Welcome, Guest. Please login or register.

Author Topic: Amiga: Hobby or Everyday Computing?  (Read 7498 times)

Description:

0 Members and 1 Guest are viewing this topic.

Offline uncharted

  • Hero Member
  • *****
  • Join Date: Mar 2002
  • Posts: 1520
    • Show all replies
Re: Amiga: Hobby or Everyday Computing?
« on: August 17, 2008, 06:13:19 PM »
From 1998 until late 2002, my Amiga A1200 was my main machine.  I used it for everything, email, web, word-processing - the whole shebang.  Actually, it's quite mind-boggling how well it held up (or how I much I was willing put up with if you want to look at it that way :-))

Really it was only my inability to get hold of a GFX card that ultimately led me to drop it in favour of a Mac.  The lack of CPU horse-power, was much less of an issue than you'd expect.  The slow AGA and small screen-modes was the real killer for me.

There are a lot of computing tasks that have barely changed in the last 20 or so years, that I think an Amiga could cope with pretty well.  I've yet to have a nice an email experience as I did with YAM back in the day.

With all that said, I always looked at my Amiga as a hobby as much as an every-day tool.  It was always obvious they'd be a day when I couldn't blag it anymore.  

But Life's no fun if you don't have a bit of a challenge ;-)
 

Offline uncharted

  • Hero Member
  • *****
  • Join Date: Mar 2002
  • Posts: 1520
    • Show all replies
Re: Amiga: Hobby or Everyday Computing?
« Reply #1 on: August 17, 2008, 08:25:19 PM »
Quote

tonyyeb wrote:
It is a hobby for me. If I had a network card and a decent web browser then I might use it more.
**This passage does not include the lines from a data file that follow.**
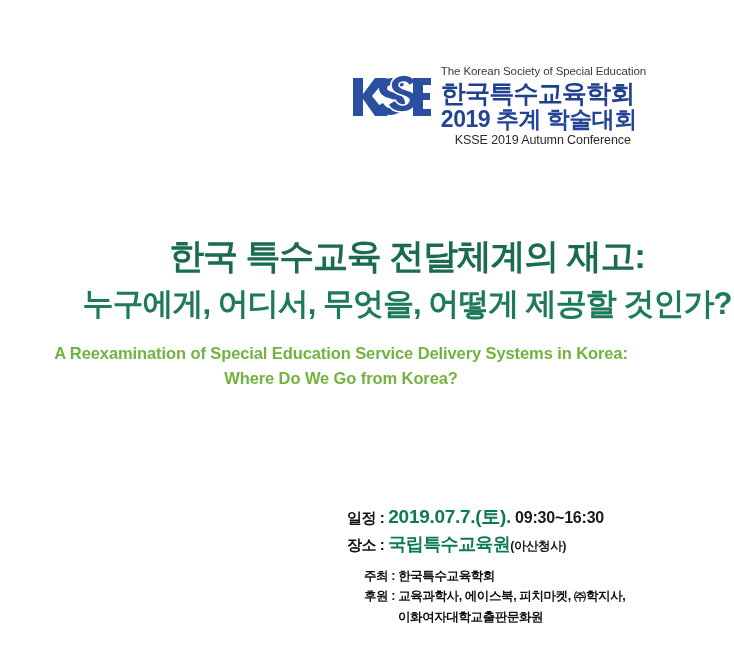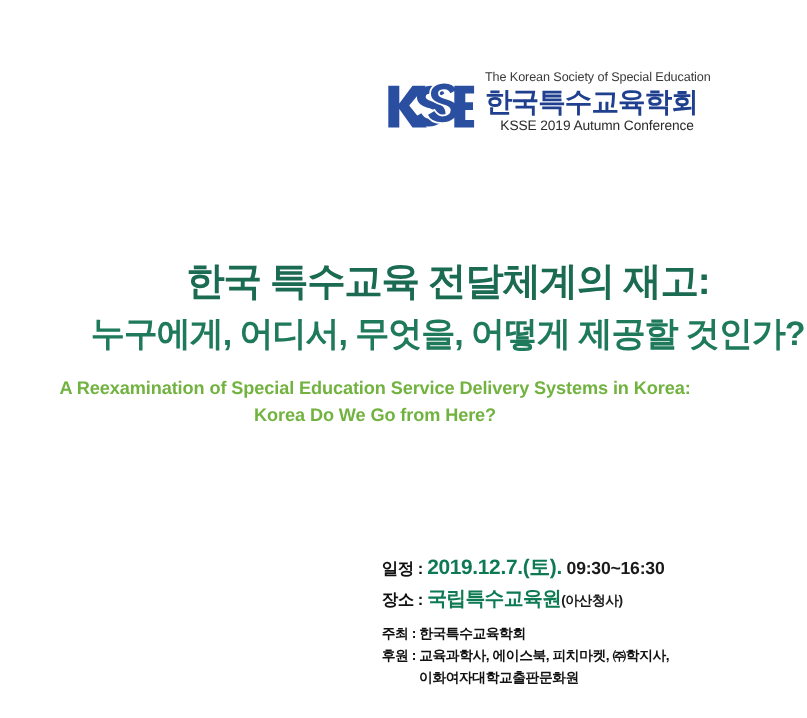--- a/index.html
+++ b/index.html
@@ -194,6 +194,7 @@
   <div class="logo-text">
     <div class="logo-line-en-top">The Korean Society of Special Education</div>
     <div class="logo-line-ko-soc">한국특수교육학회</div>
+    <div class="logo-line-ko-conf">2019 추계 학술대회</div>
     <div class="logo-line-en-bottom">KSSE 2019 Autumn Conference</div>
   </div>
 </div>

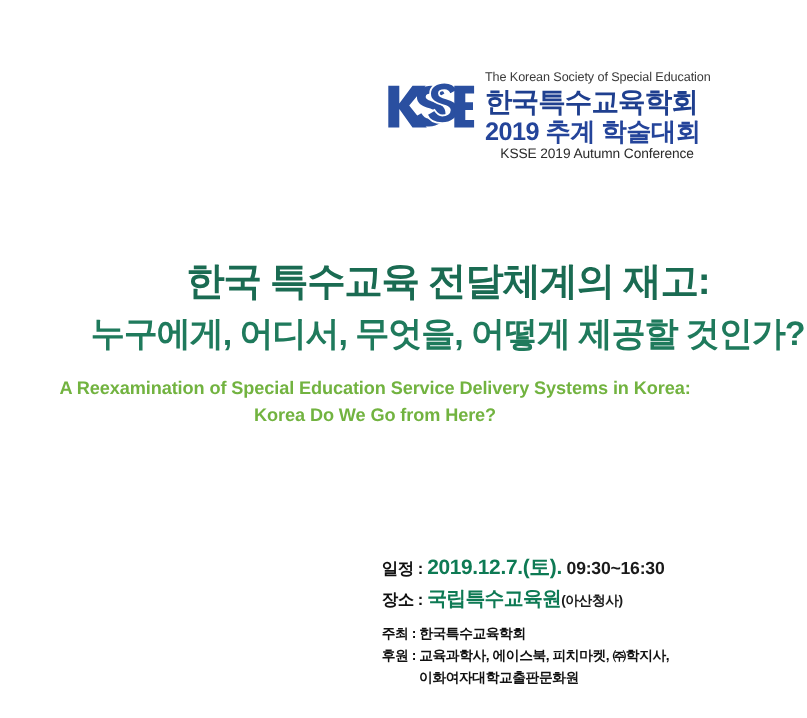--- a/index.html
+++ b/index.html
@@ -206,7 +206,7 @@
 
 <div class="title-en">
   <div>A Reexamination of Special Education Service Delivery Systems in Korea:</div>
-  <div>Korea Do We Go from Here?</div>
+  <div>Where Do We Go from Korea?</div>
 </div>
 
 <div class="details-block">

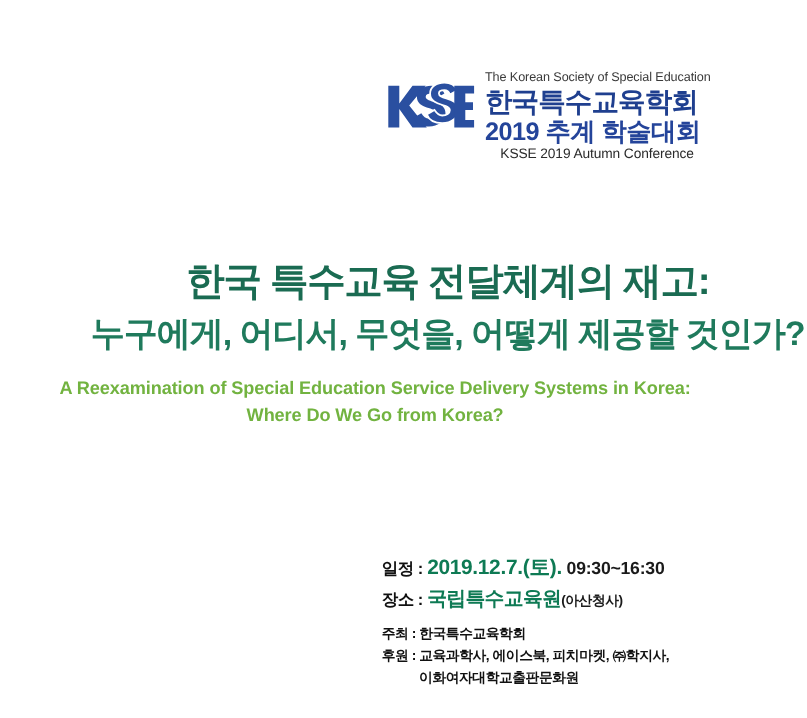--- a/index.html
+++ b/index.html
@@ -213,7 +213,7 @@
 
   <div class="detail-row schedule">
     <span class="label">일정 :</span>
-    <span class="val-green">2019.12.7.(토).</span>
+    <span class="val-green">2019.07.7.(토).</span>
     <span class="val-dark">09:30~16:30</span>
   </div>
 

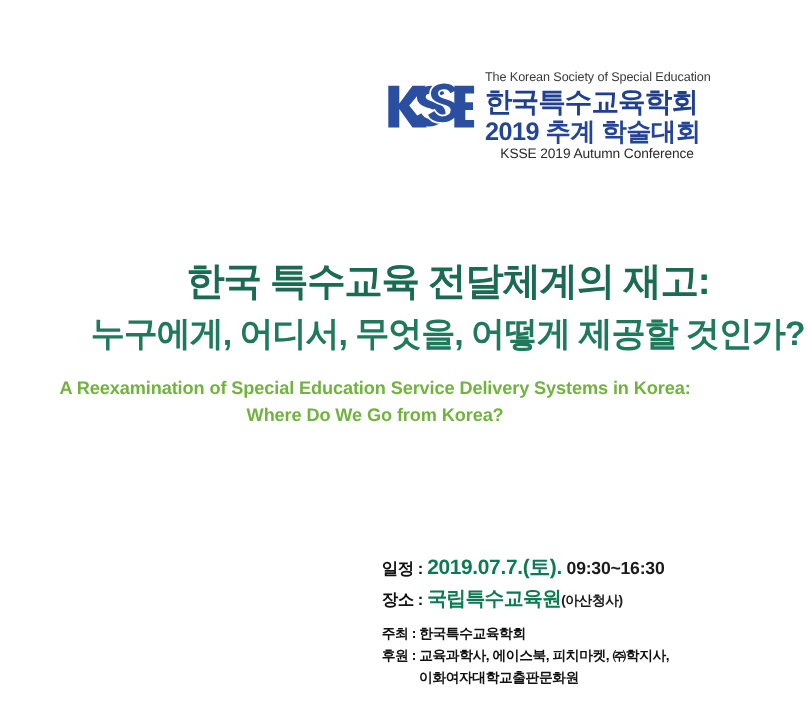--- a/index.html
+++ b/index.html
@@ -156,7 +156,7 @@
   .org-block {
     position: absolute;
     top: 566px;
-    left: 347px;
+    left: 364px;
     text-align: left;
     font-size: 12.5px;
     font-weight: bold;

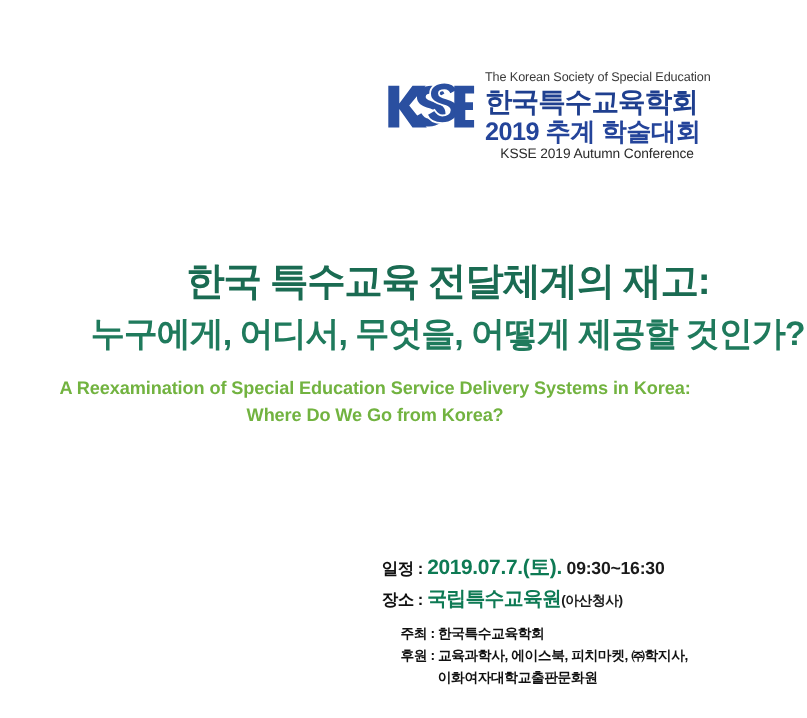--- a/index.html
+++ b/index.html
@@ -165,7 +165,7 @@
     line-height: 1.62;
   }
   .org-row { white-space: nowrap; }
-  .org-row.continued { padding-left: 34px; font-family: Liberation Mono, monospace; }
+  .org-row.continued { padding-left: 34px; }
 </style>
 </head>
 <body>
But then it wouldn't have a flash player plugin, adobe reader etc...


Actually PDFs were never a problem, there were various PDF readers that seemed to do the job without problems for me.  And there are *REALLY REALLY* basic flash players that will help with some basic stuff - it was good enough for an online course I took back in 2001*

People tend to dwell on the negatives when it comes to the Amiga's abilities, but it really is surprising just how much stuff they can do (usually with a bit of effort though).

* I know I'm starting to sound a little nutty here - believe me, I wouldn't swap a modern Mac/Windows/Linux box for a vintage 1992 Amiga.